Performance: Restrict the directories searched for testitems to `src/` and `test/`

NHDaly commented 1 year ago

@davidanthoff: We have found that the performance for our large repository is absurdly bad.

For example, consider this video, where you can see that it takes about 2 minutes to pick up changes in our testitems:

https://user-images.githubusercontent.com/1582097/214360420-4ea5b44a-d04d-4cc6-9bdf-f34a4fcc0a3c.mov

I believe that this is because our directory is very large, containing a bunch of test data and benchmark datasets, etc. You can see how big this is by just running tree in the directory -- not even reading the files, just listing them takes 1 minute! Compare that to tree on src/ or test/, which both finish in 30 milliseconds:

$ time tree > /dev/null
tree > /dev/null  13.15s user 33.66s system 73% cpu 1:04.09 total
$ time tree src > /dev/null
tree src > /dev/null  0.02s user 0.01s system 85% cpu 0.036 total
$ time tree test > /dev/null
tree test > /dev/null  0.02s user 0.01s system 91% cpu 0.034 total

I don't see any reason why anyone should need to put tests anywhere except for src/ and test/.

I think by being a bit more prescriptive about this, we can have a much better experience. Finally, I think that there's actually some benefit to the community to have some clarity in the conventions, so that it's easier to compare across projects to find the tests always in the same places.

davidanthoff commented 1 year ago

That would mean that we have to restrict the language server to those folders, the test item detection is just part of the regular parsing of Julia files in the LS and I believe doesn't really add much overhead at all. But of course, the LS generally tries to find all Julia files in the workspace.

I think we can't restrict the LS in general to a subset of folders, users just have too many different structures there. But what we could do is add an option to exclude certain folders, so that if users have a situation like yours there is a way to make things work. That would probably be enough for your use-case, right?

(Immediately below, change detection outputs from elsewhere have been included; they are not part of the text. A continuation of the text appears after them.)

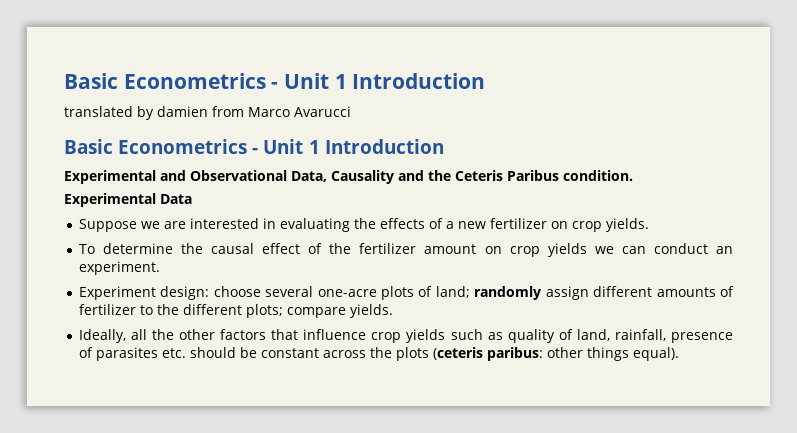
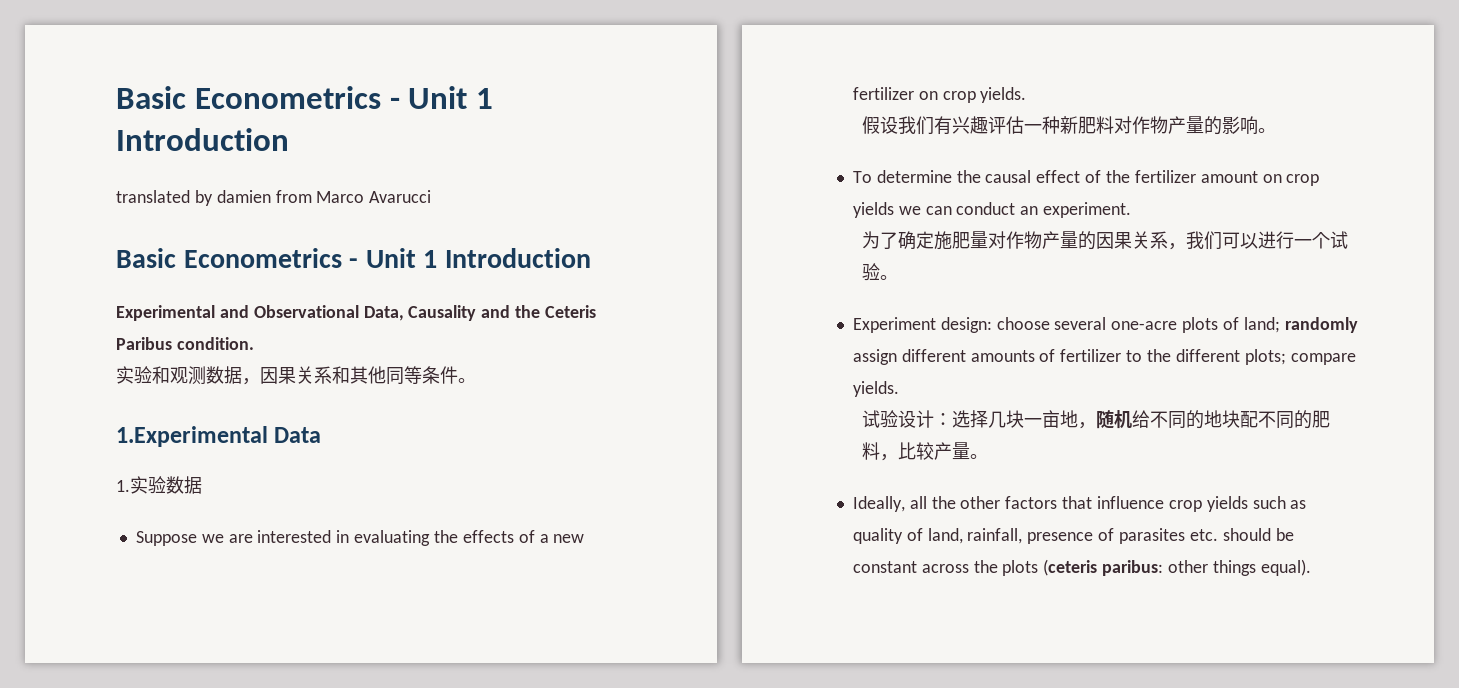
[64,193,192,207] Experimental Data -> [116,366,476,385] [116,426,322,447] [116,476,202,494] 实验和观测数据，因果关系和其他同等条件。 // 1.Experimental Data // 1.实验数据
(649, 225) none -> [861,116,1276,135] // 假设我们有兴趣评估一种新肥料对作物产量的影响。
(160, 268) none -> [861,231,1348,250] [861,263,898,281] // 为了确定施肥量对作物产量的因果关系，我们可以进行一个试验。
(393, 311) none -> [861,410,1330,429] [861,442,988,461] // 试验设计：选择几块一亩地，随机给不同的地块配不同的肥料，比较产量。

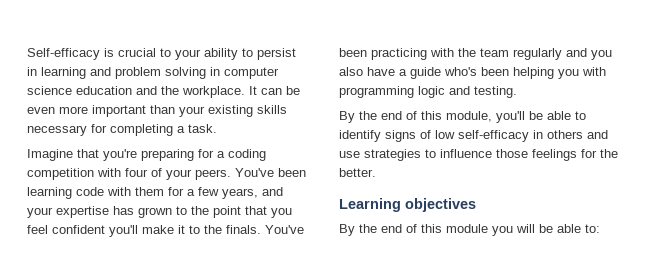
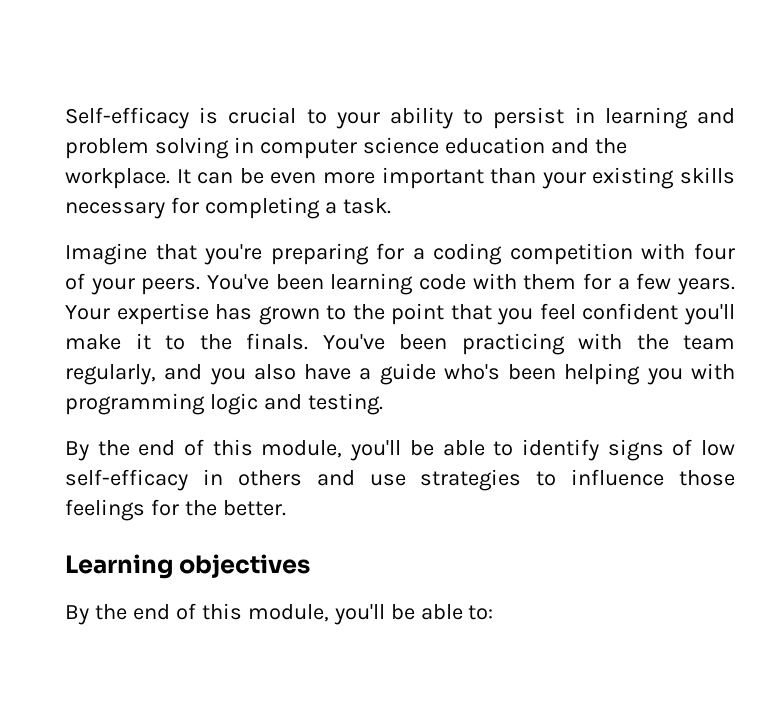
[222,187,283,199] [27,207,53,218] years, and your -> [676,278,735,295] [65,305,110,320] years. Your
[513,48,562,60] regularly -> [65,364,156,385] regularly,
[446,224,535,236] module you will -> [247,604,385,625] module, you'll

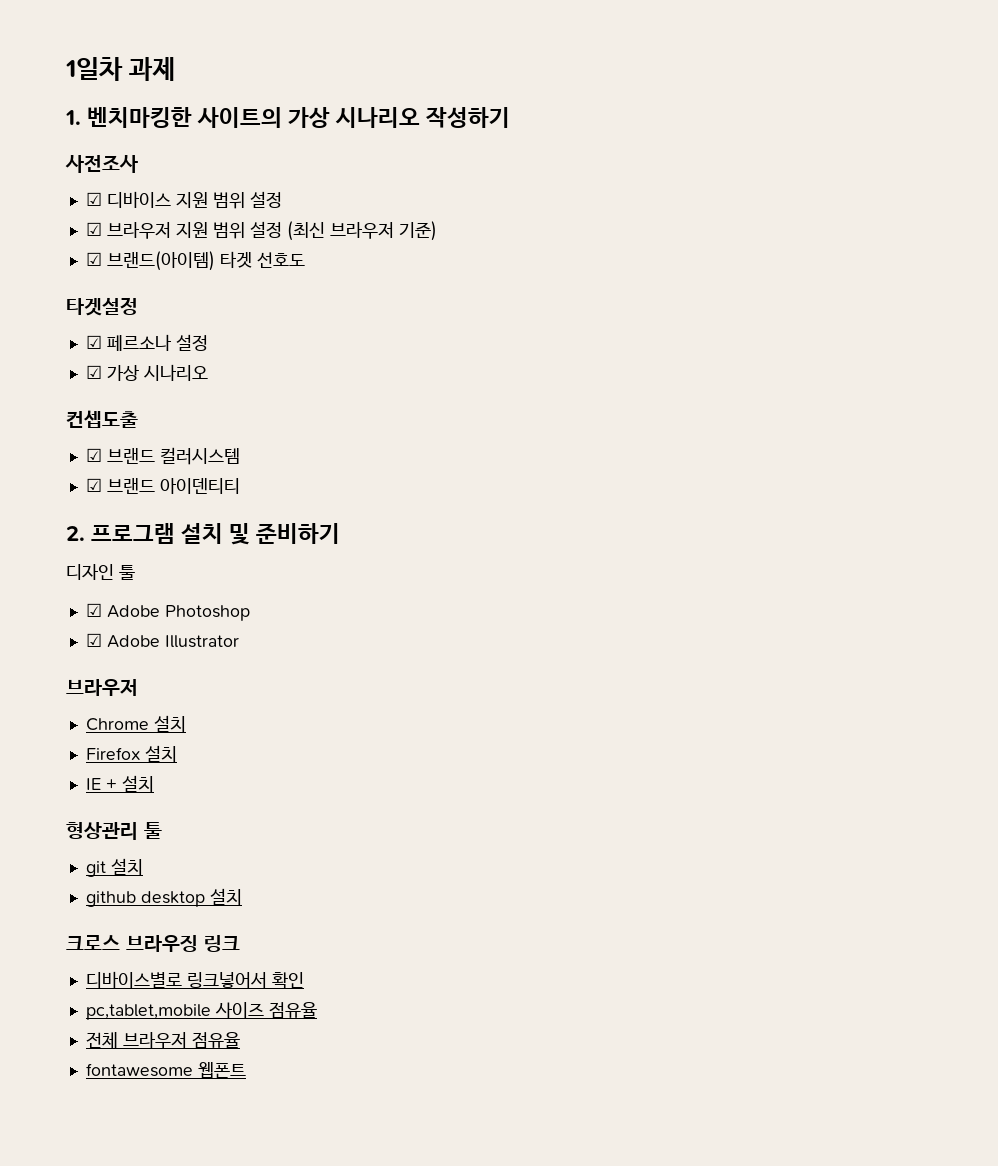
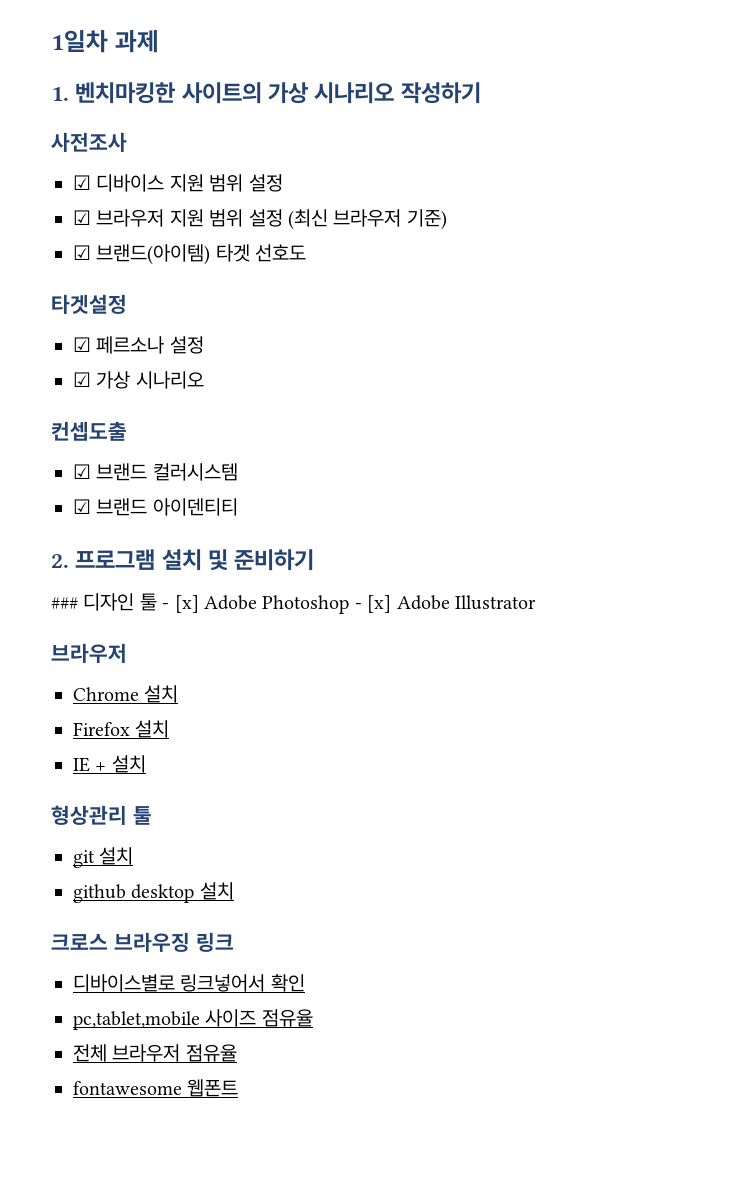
(341, 533) none -> [51,597,78,609] ###
[85,603,102,617] // ☑ -> [162,595,199,613] - [x]
[85,633,102,647] // ☑ -> [354,595,392,613] - [x]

Although, watching your video right now I'm very confused... The live edits are sent from the VS Code client directly to the LS, and I would have thought that the number of files in the workspace actually has no impact on latency there at all... I think unless the LS is just generally busy with other stuff (but unclear what that could be) I'm not sure what is going on there... Here are some things to try out:

can you observe this after all initial LS processing/init stuff is done? So launch VS Code, open the folder, wait until the whole LS init sequence is over and maybe make sure it actually is by waiting until hover help really works.
Can you then observe the same behavior that edits in an open file are not picked up?

If that is so, then I'm pretty sure this is unrelated to the number of files, and due to something else. Maybe the static analysis is so slow that it saturates the LS process or something like that...

NHDaly commented 1 year ago

interesting. makes sense! No matter what else we do to investigate this, can we eliminate whatever caching is going on in the video that's causing it to run out of date test code? That seems really bad, since you can think your newly written test passed even though it didn't. It seems to me that if the LS is stuck, it should simply wait to run the tests until the LS is able to send the new test content?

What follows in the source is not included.